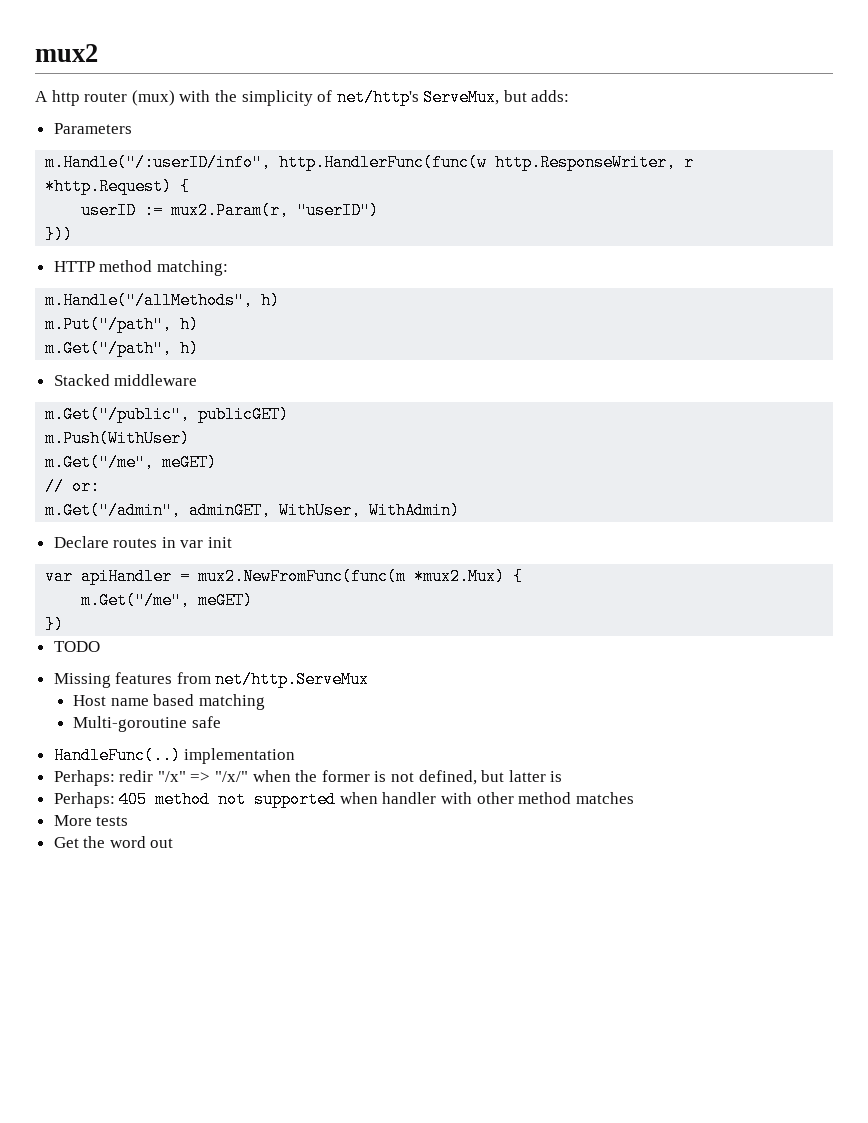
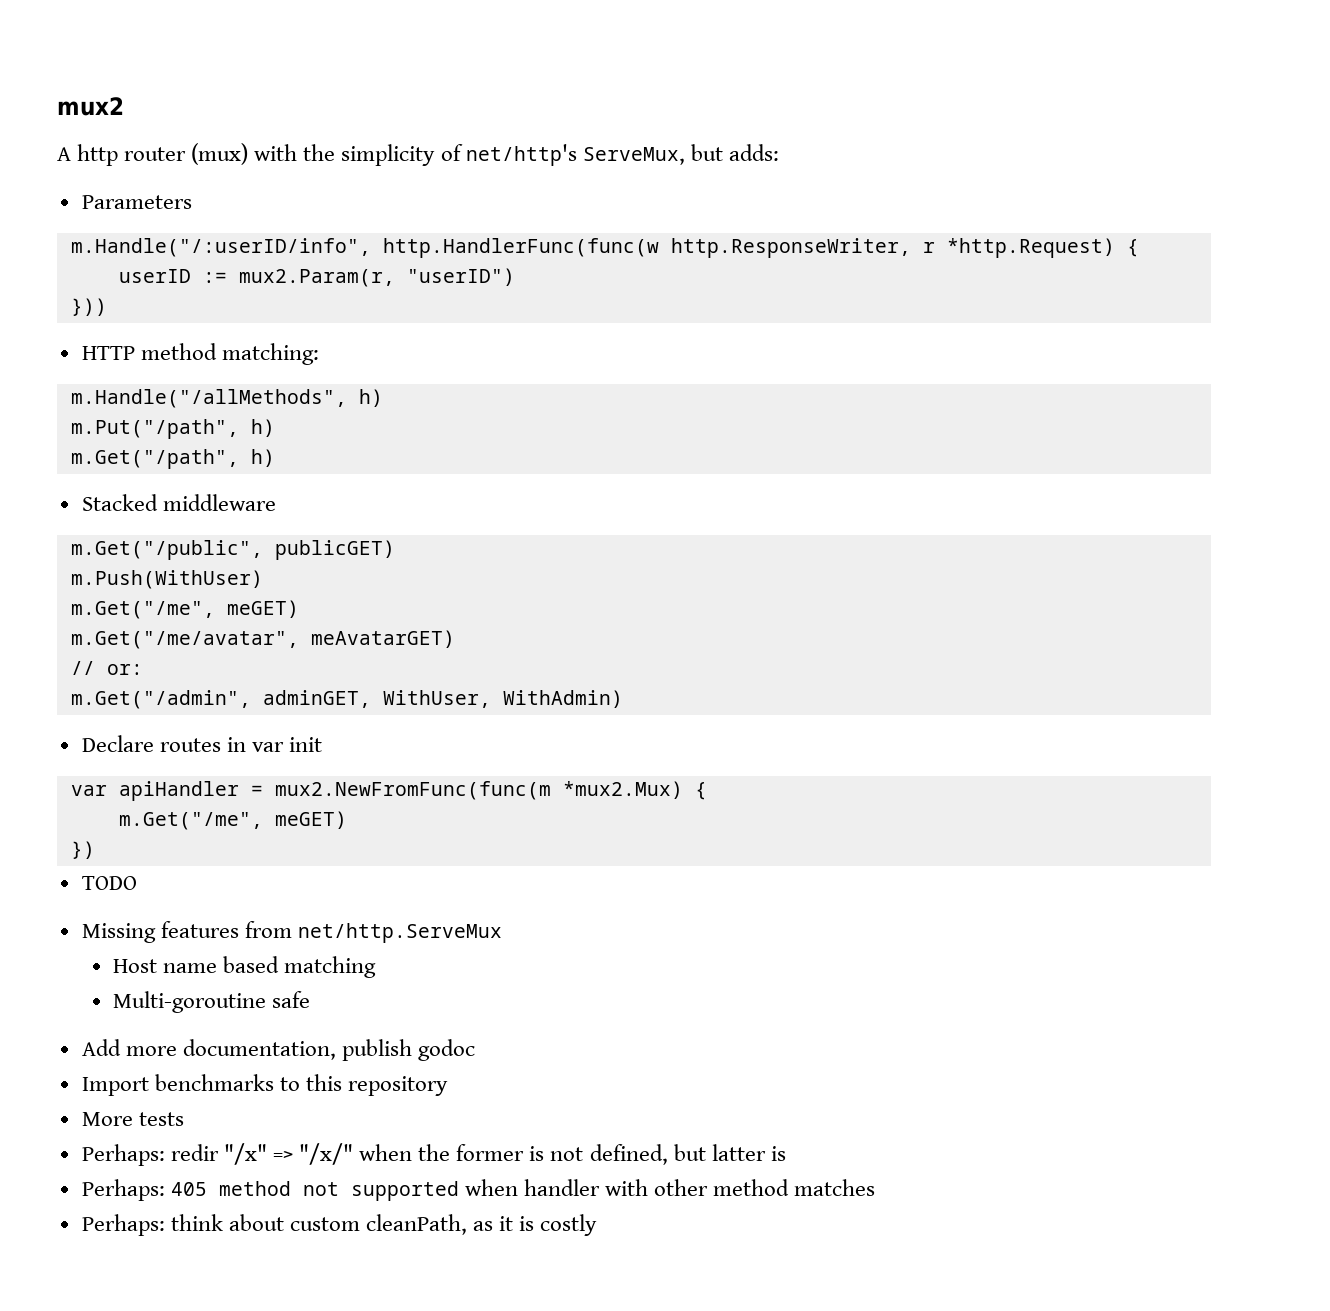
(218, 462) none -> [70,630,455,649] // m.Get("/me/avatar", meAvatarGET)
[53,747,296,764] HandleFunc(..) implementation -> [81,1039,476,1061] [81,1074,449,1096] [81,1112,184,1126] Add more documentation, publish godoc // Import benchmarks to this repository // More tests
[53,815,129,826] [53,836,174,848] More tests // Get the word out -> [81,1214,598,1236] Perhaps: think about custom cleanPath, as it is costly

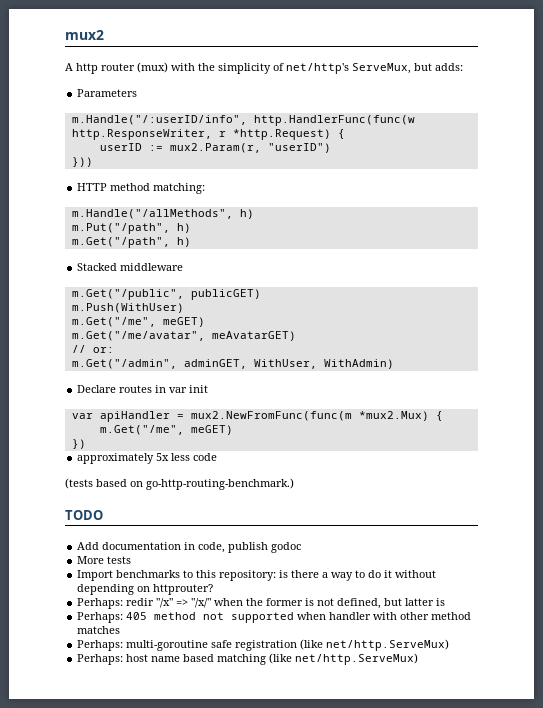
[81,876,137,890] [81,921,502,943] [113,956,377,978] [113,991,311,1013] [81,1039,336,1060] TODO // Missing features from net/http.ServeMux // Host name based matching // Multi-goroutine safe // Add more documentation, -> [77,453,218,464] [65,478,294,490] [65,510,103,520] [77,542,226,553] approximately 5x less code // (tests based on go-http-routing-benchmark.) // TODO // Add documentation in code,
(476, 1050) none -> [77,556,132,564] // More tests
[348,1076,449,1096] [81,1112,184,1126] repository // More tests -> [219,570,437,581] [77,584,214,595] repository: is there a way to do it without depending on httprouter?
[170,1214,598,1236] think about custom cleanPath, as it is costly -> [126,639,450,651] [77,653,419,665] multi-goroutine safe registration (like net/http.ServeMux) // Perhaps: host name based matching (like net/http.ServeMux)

**Action item**
Reproduce exactly, and only, the lines from the opening line of the listing above through the line holding "[53,815,129,826] [53,836,174,848] More", minus the pictures.

**Answer to the exercise**
(218, 462) none -> [70,630,455,649] // m.Get("/me/avatar", meAvatarGET)
[53,747,296,764] HandleFunc(..) implementation -> [81,1039,476,1061] [81,1074,449,1096] [81,1112,184,1126] Add more documentation, publish godoc // Import benchmarks to this repository // More tests
[53,815,129,826] [53,836,174,848] More tests // Get the word out -> [81,1214,598,1236] Perhaps: think about custom cleanPath, as it is costly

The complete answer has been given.